### Available records ###

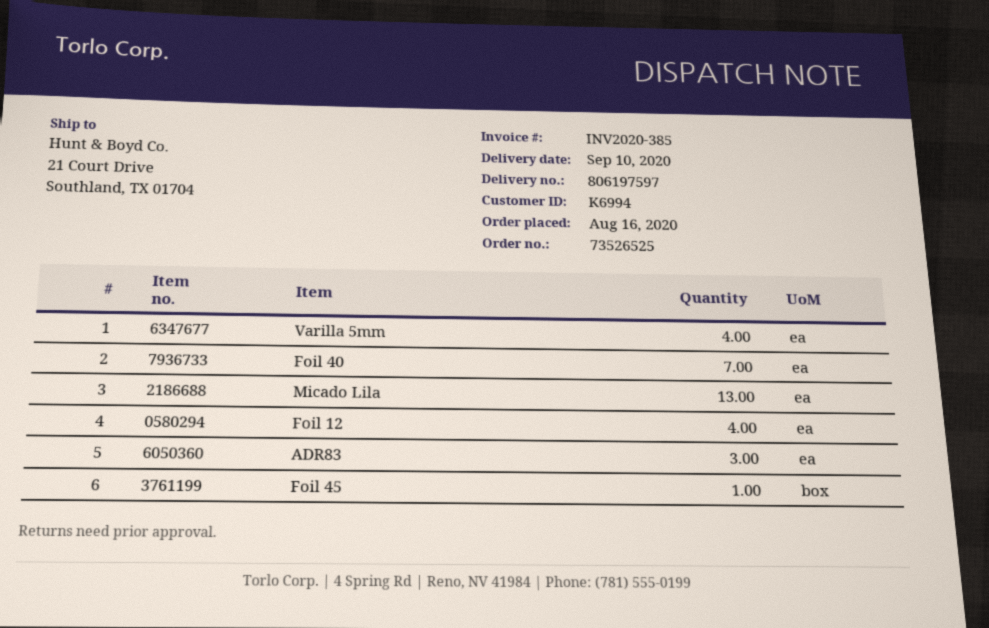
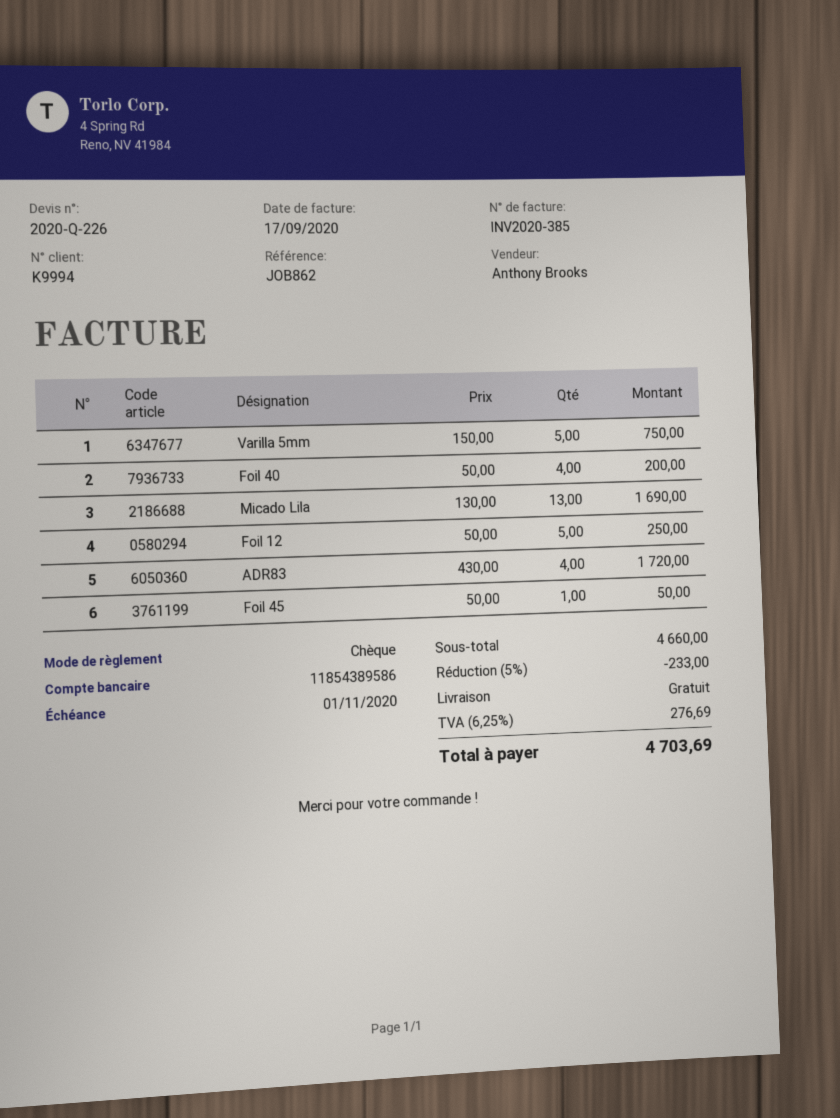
customer number: K6994 -> K9994
Varilla 5mm: 4 -> 5
Foil 40: 7 -> 4
Foil 12: 4 -> 5
ADR83: 3 -> 4

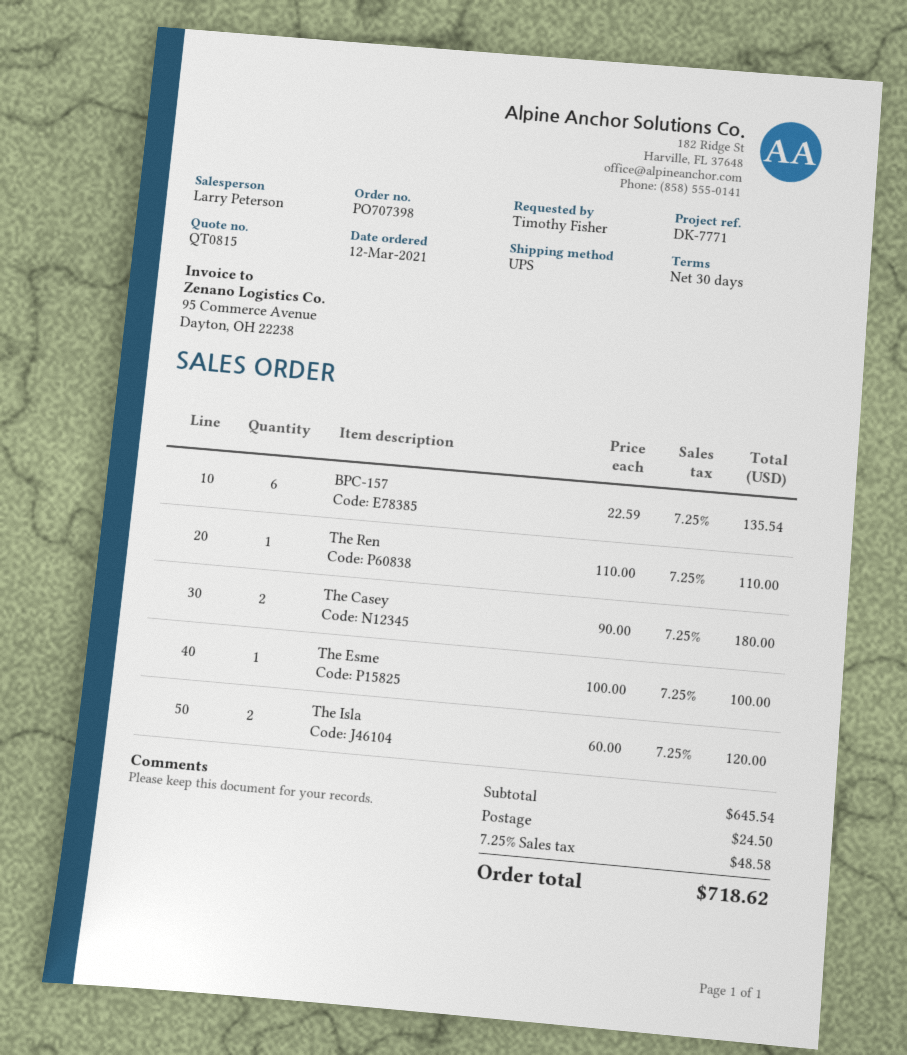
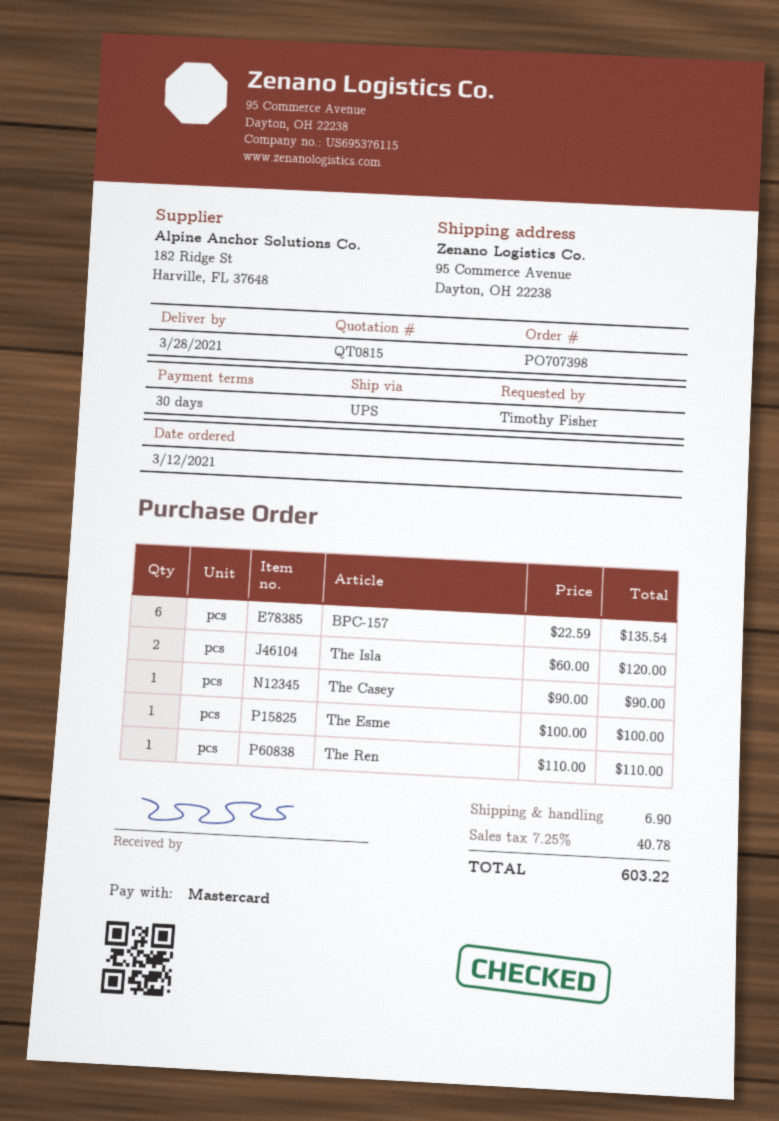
The Casey: 2 x 90.00 = 180.00 -> 1 x 90.00 = 90.00
shipping: 24.50 -> 6.90
tax: 7.25% = 48.58 -> 7.25% = 40.78
total: 718.62 -> 603.22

###

Work item: An exact copy of every entry above is needed, minus the pictures.

Problem solution:
customer number: K6994 -> K9994
Varilla 5mm: 4 -> 5
Foil 40: 7 -> 4
Foil 12: 4 -> 5
ADR83: 3 -> 4

The Casey: 2 x 90.00 = 180.00 -> 1 x 90.00 = 90.00
shipping: 24.50 -> 6.90
tax: 7.25% = 48.58 -> 7.25% = 40.78
total: 718.62 -> 603.22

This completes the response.